Data for analysis:
· · ·
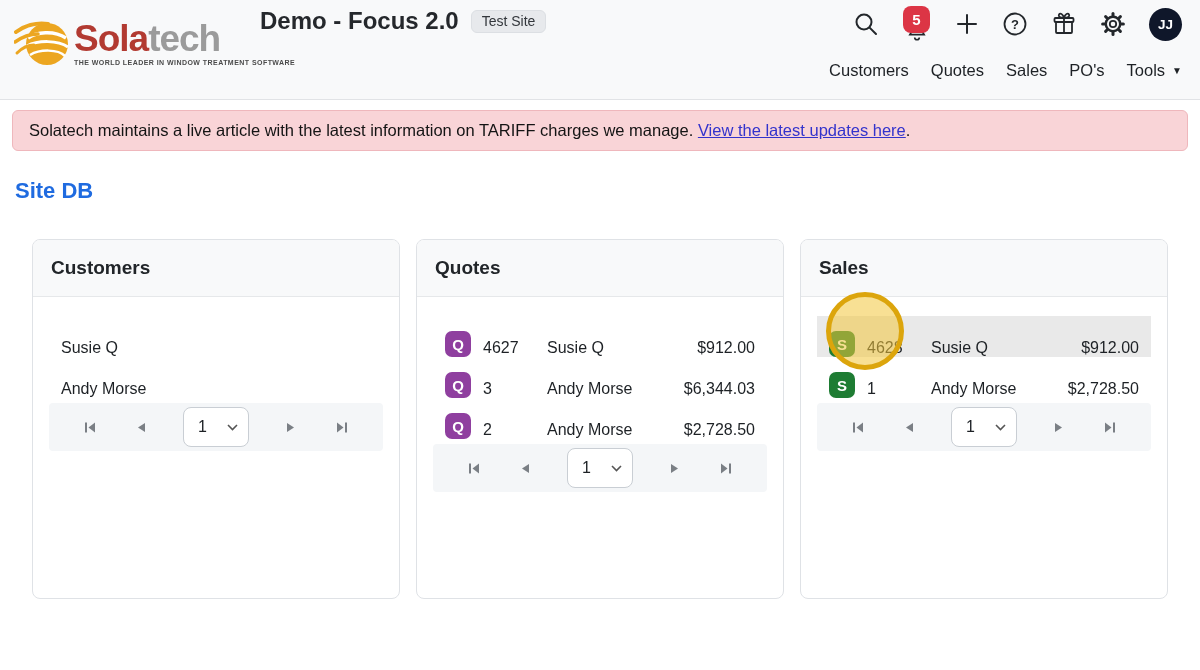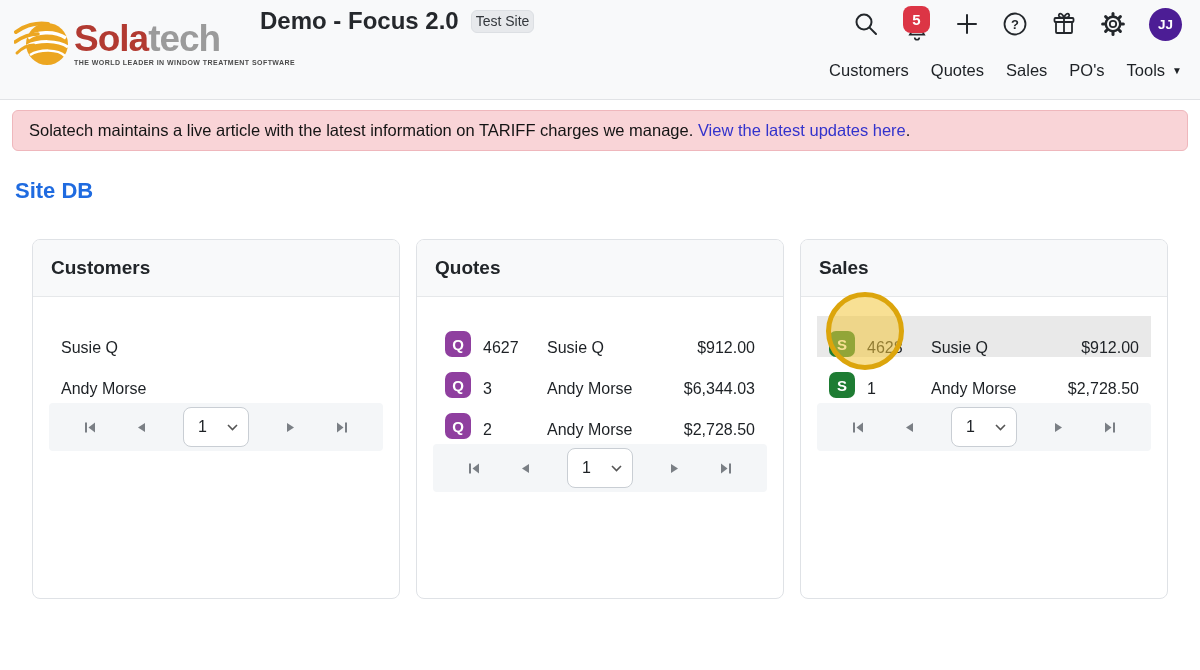--- a/index.html
+++ b/index.html
@@ -23,7 +23,7 @@
   .title-area { position:absolute; left:240px; top:7px; }
   .title-row { display:flex; align-items:center; gap:12px;margin-left:20px; }
   .app-title { font-size:24px; font-weight:700; color:#25282c; margin:0; }
-  .badge { background:#e7e9ec; border:1px solid #dcdfe3; border-radius:6px; padding:2px 4px 3px; font-size:14px; color:#33373c; white-space:nowrap; }
+  .badge { background:#e7e9ec; border:1px solid #dcdfe3; border-radius:6px; padding:2px 10px 3px; font-size:14px; color:#33373c; white-space:nowrap; }
   .subtitle-row { margin-top:13px; display:flex; align-items:center; gap:10px; font-size:17px; color:#25282c; }
 
   .util-icons { position:absolute; top:5px; right:18px; display:flex; align-items:center; gap:23px; height:38px; }

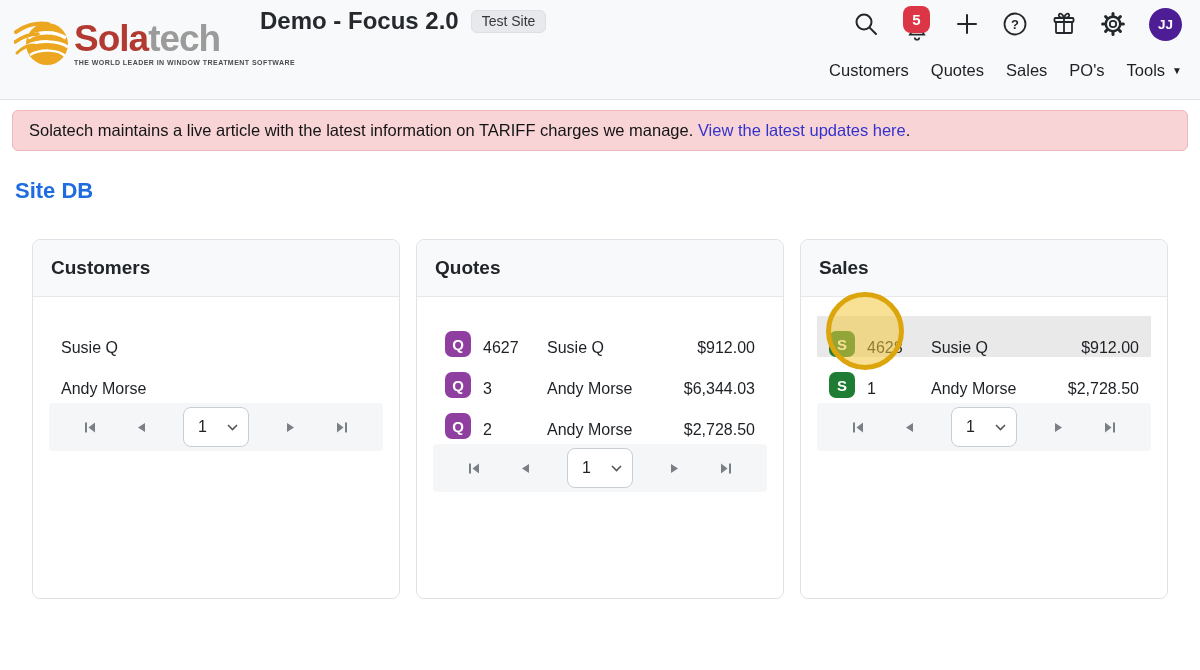--- a/index.html
+++ b/index.html
@@ -32,7 +32,7 @@
   .bell-wrap svg { position:absolute; left:4px; bottom:0; }
   .notif-badge { position:absolute; top:0; left:1px; width:27px; height:27px; background:#dc3545; border-radius:8px;
     color:#fff; font-size:15px; font-weight:700; display:flex; align-items:center; justify-content:center; }
-  .avatar { width:33px; height:33px; border-radius:50%; background:#4c1d95; color:#fff; font-weight:700;
+  .avatar { width:33px; height:33px; border-radius:50%; background:#0f172a; color:#fff; font-weight:700;
     font-size:13.5px; display:flex; align-items:center; justify-content:center; cursor:pointer; }
 
   .nav { position:absolute; top:61px; right:18px; display:flex; align-items:center; gap:22px; font-size:16.5px; color:#1d2125; }

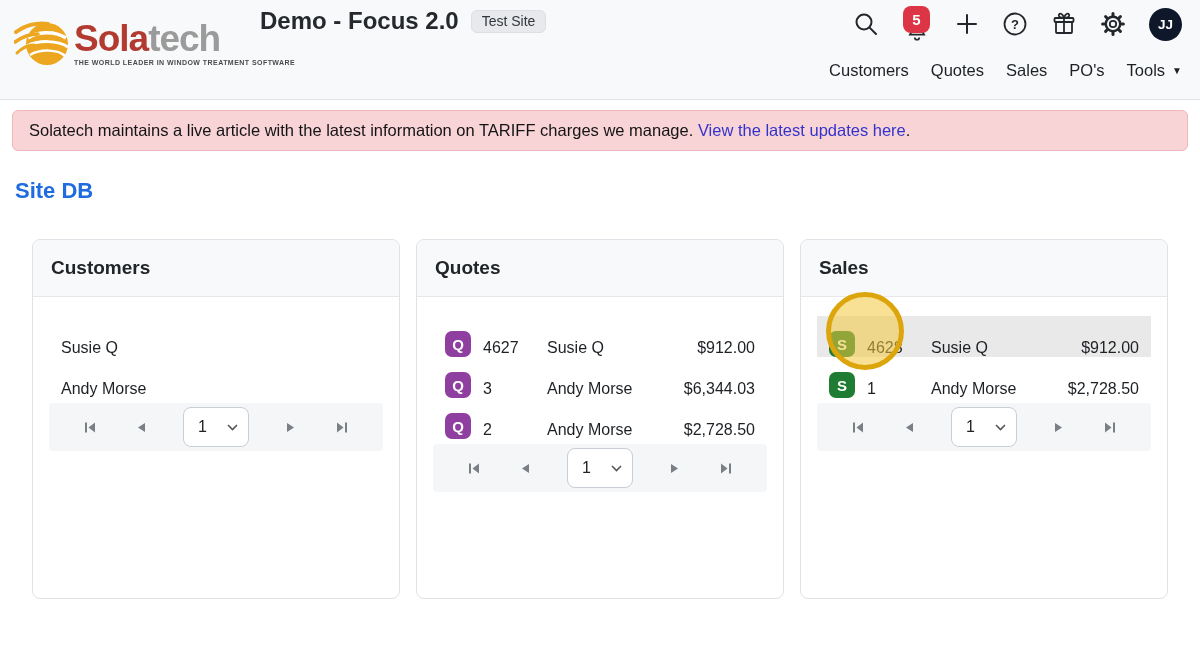--- a/index.html
+++ b/index.html
@@ -42,7 +42,7 @@
   
   .banner { margin:10px 12px 0; background:#f9d4d7; border:1px solid #efb7bc; border-radius:6px;
     padding:9px 16px 10px; font-size:16.5px; color:#141414; line-height:20px; }
-  .banner-link { color:#3333cc; }
+  .banner-link { color:#3333cc; text-decoration:underline; }
 
   
   .page-title { margin:25px 0 0 15px; font-size:22px; line-height:30px; font-weight:700; color:#1f6be0; }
· · ·
Work instructions:
In the listing, find every line with the word "white" and return it.

Task answer:
-  .badge { background:#e7e9ec; border:1px solid #dcdfe3; border-radius:6px; padding:2px 4px 3px; font-size:14px; color:#33373c; white-space:nowrap; }
+  .badge { background:#e7e9ec; border:1px solid #dcdfe3; border-radius:6px; padding:2px 10px 3px; font-size:14px; color:#33373c; white-space:nowrap; }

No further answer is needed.